И вот мы с ним стоим бок о бок над фарфоровыми чашами и оба упорно смотрим прямо перед собой, не опуская головы перед мексиканским расстрельным взводом, как полагается гордым бриттам, и ни на миг не покосясь на хозяйство соседа. Стоим, два соперника, еще не ведая о своем соперничестве, держимся каждый за свой membrum virile[20] — может, дать жениху пару наставлений, как им действовать? — и поливаем почти чистым, неразбавленным шампанским, хоть снова заливай в бутылку, сиреневые кубики освежителя воздуха. (Что изменилось бы в моей жизни, если бы я стал богат? Мысли мои вращаются вокруг двух роскошеств: иметь бы кого-нибудь, кто бы каждое утро мыл мне голову, и мочиться на крошенный лед.)
Мы изливали столько жидкости, сколько и выпить-то не могли. Стюарт смущенно кашлянул, словно говоря: «Не знаю, как ты, а я не дошел и до половины». Мне показалось, что это удобный момент для вопроса о запланированном месте предстоящих брачных игр, но ответом мне послужила лишь ухмылка искоса да звук льющейся струи.
— Нет, правда, — попробовал я настоять, омывая кончики пальцев, пока Стюарт без нужды скреб себе череп грязным пластиковым гребешком, — куда вы едете? Мало ли, вдруг понадобится связаться.
— Государственная тайна. Даже Джили пока не знает. Я только сказал, чтобы захватила легкие платья.
Он продолжал ухмыляться, можно было понять, что от меня требуется участие в детской «угадайке». Я перечислил несколько названий в его вкусе — Флорида, Бали, Крит, Западная Турция, — и всякий раз он с самодовольным видом отрицательно качал головой. Я перебрал все Диснейленды мира и самые знаменитые заасфальтированные острова пряностей, снисходительно упомянул Марбелью, одобрительно назвал Занзибар, попытал удачи с Санторини — все невпопад.

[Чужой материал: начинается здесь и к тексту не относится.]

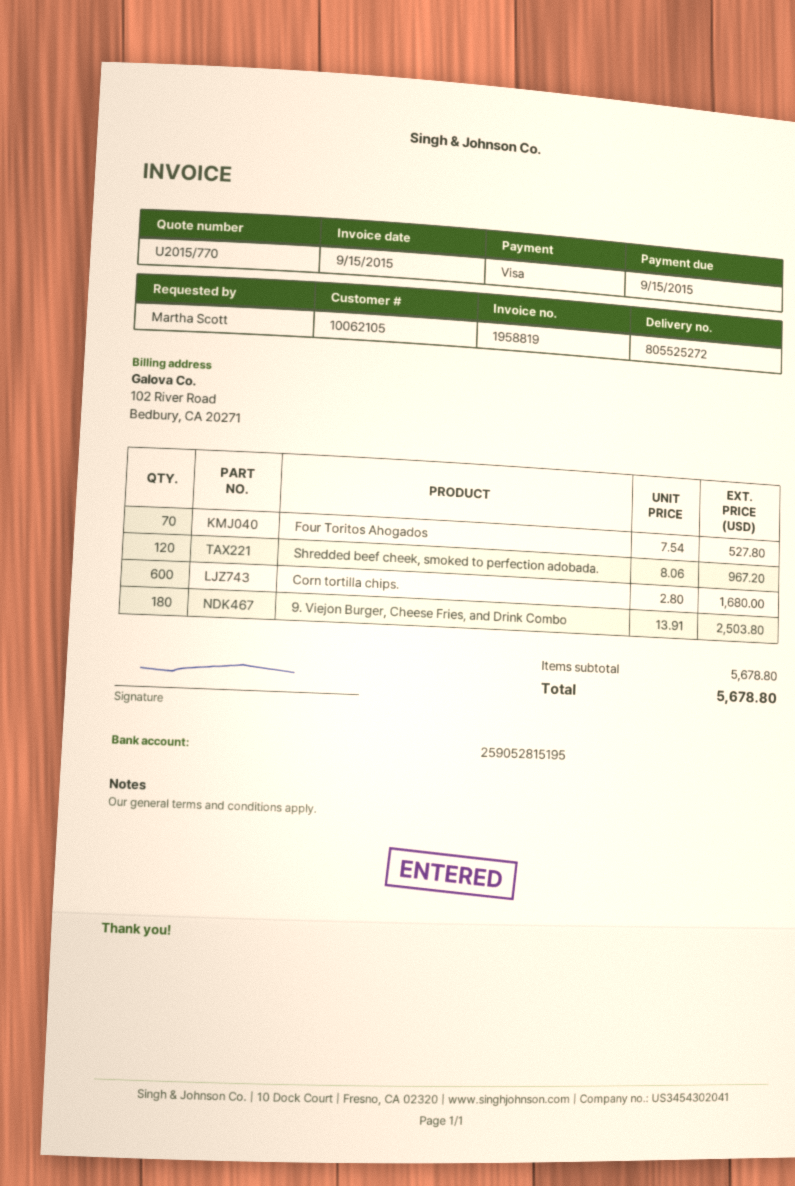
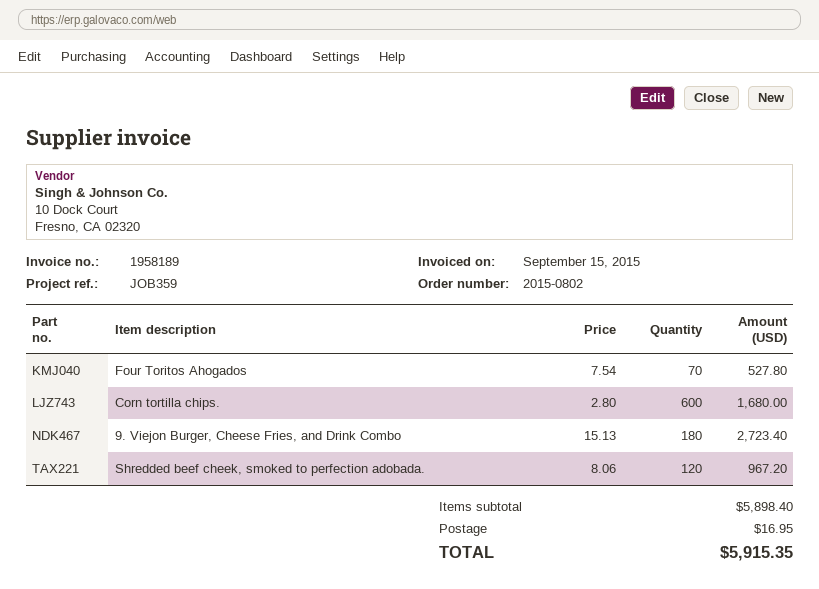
invoice number: 1958819 -> 1958189
9. Viejon Burger, Cheese Fries, and Drink Combo: 180 x 13.91 = 2503.80 -> 180 x 15.13 = 2723.40
subtotal: 5678.80 -> 5898.40
shipping: none -> 16.95
total: 5678.80 -> 5915.35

— Слушай, ведь может что-то случиться… — убеждал я его.
— Запечатанный конверт с адресом оставлен у мадам Уайетт, — таинственно отвечал он, прижав палец к ноздре, как заправский заграничный резидент.
— Ну что за мещанство! — негодовал я. Но он остался тверд.
К столу я вернулся мрачный и лишь по прошествии нескольких минут заставил себя снова приступить к обязанностям развлекателя свадебных гостей.
Через день после их отъезда я позвонил мадам Уайетт, и что бы вы думали? Старая vache[21] отказалась дать адрес! Утверждала, что якобы не вскрывала конверт. Я объяснил, что скучаю, что хочу позвонить им. И это была правда, я соскучился. Но даже если бы я заплакал в телефонную трубку, мадам Дракон это бы не разжалобило.
К тому времени, когда они возвратились (да, это был Крит, я тогда угадал, но он и виду не показал, двуличный негодяй), я уже понял, что влюбился. Я получил от них открытку из Ираклиона, вычислил день, когда они должны прилететь, обзвонил все авиалинии и приехал в Гатвик встречать. Когда на табло против их рейса, брякнув, появилась надпись: БАГАЖ В ЗАЛЕ ПРИЛЕТА, у меня в желудке разом ударили в колокола все звонари, и этот лязг удалось заглушить только двумя рюмками крепкого в буфете. Я встал у ограждения, вокруг меня дышала в предвкушении пестрая толпа встречающих.
Я увидел их раньше, чем они заметили меня. Стюарт, конечно, умудрился выбрать тележку с заедающим колесом. Он вырвался из-под нежного таможенного догляда и двинулся через вестибюль, описывая уморительные загогулины под хвалебный смех идущей рядом Джилиан и вторящий ей визг злосчастного колесика. Я напялил на голову позаимствованную шоферскую фуражку, поднял на палке дощечку с кое-как намалеванной надписью: «м-р и м-с Стюарт Хьюз», набрал полную грудь воздуха и приготовился к сумятице, в которую теперь превратится моя жизнь. Глядя на Джилиан, пока она еще не увидела меня, я сказал себе шепотом: «Все начинается здесь».